Questioning the popular idea that Singaporeans should be entitled to decide how they want to spend their retirement money, Ms Chia went against the grain in taking a firm stand against calls for greater flexibility in the withdrawal of CPF savings.
In a spirited speech during the Budget debate in Parliament, she reminded the House that CPF members were not the only ones contributing to their own accounts - contrary to those who argue that "it is our money, it is in our account, it is our retirement money, I want it out, I will spend it any way I want".
Instead, Ms Chia noted, "our CPF savings are enhanced, enforced CPF savings which are accumulated through our own deferred consumption, through co-payment by our employers and through top-ups from public funds".
"Because I am not the only person contributing to that fund, I cannot be the only person to call the shots as to how I am going to spend it. At the very least, I have a moral obligation to spend it wisely."
Those who squander their money will eventually have to depend on someone else to support them, Ms Chia warned.
"Ultimately, it means someone else is bearing (this cost), right? Another taxpayer."
There has been a rising tide of calls for more flexibility to access CPF savings, including the Workers' Party suggestion during yesterday's Budget debate that CPF monthly payouts begin earlier, at age 60.
But Ms Chia voiced a "great unease" at this recommendation.
"I have unease because I think we are placing a very great fiscal obligation upon our future generations living off what our forefathers have built for us."
In the same vein, she said that while this year's Budget in general was "arguably very generous" and has been praised for "leaning to the left" by spending more funds to strengthen social safety nets, there should be some limits.
"I would argue that if we lean too much to the left, we will not have much left," Ms Chia quipped to applause from some in the House.

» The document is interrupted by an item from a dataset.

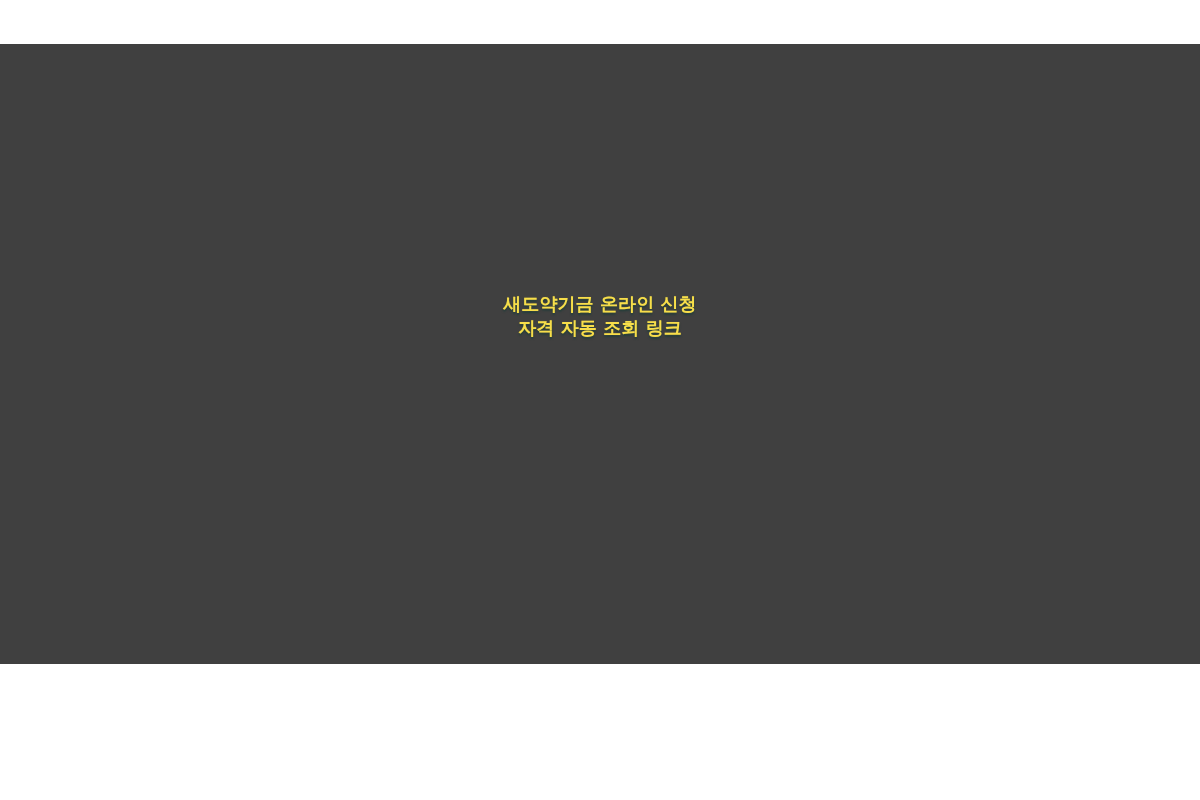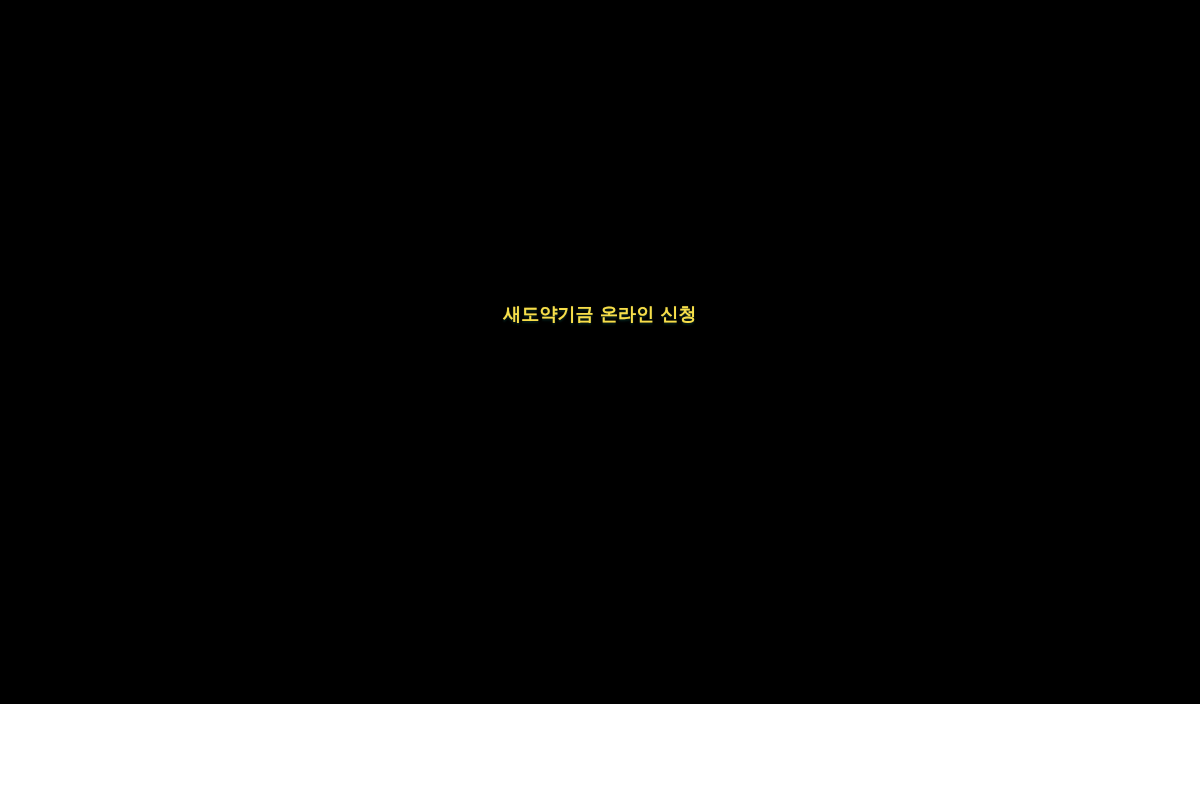"새도약기금 온라인 신청" div { background-color: #000000 -> #404040; height: 704px -> 620px; margin-top: none -> 44px }
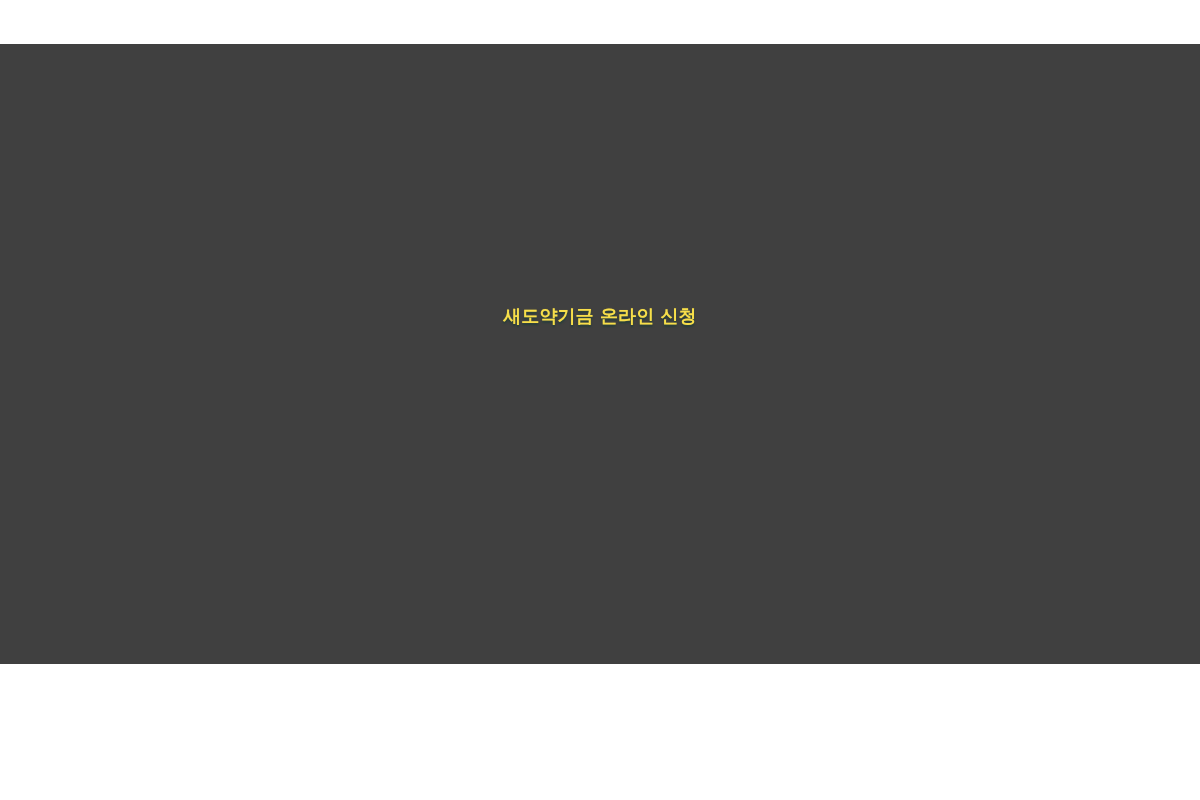"자격 자동 조회 링크" span.headline-line { html: none -> <span>자격 자동 조회 링크</span> }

Separately, Ms Jessica Tan (East Coast GRC) warned of "the risk of a mindset of dependency and expectation for continued increased spending", if the benefits for Singaporeans in this year's Budget were taken for granted.
While she believed that the Government's higher spending on social support measures to mitigate the effects of growing income disparity and cost of living would help bring about a more cohesive society, she said Singapore "must stay vigilant to managing the delicate balance" of fiscal prudence and judicious spending.
Ms Tan said the culture here of a strong work ethic and personal effort and responsibility must be preserved.
"If we are to succeed in building a stronger Singapore, we must preserve this Singapore ethic," she said.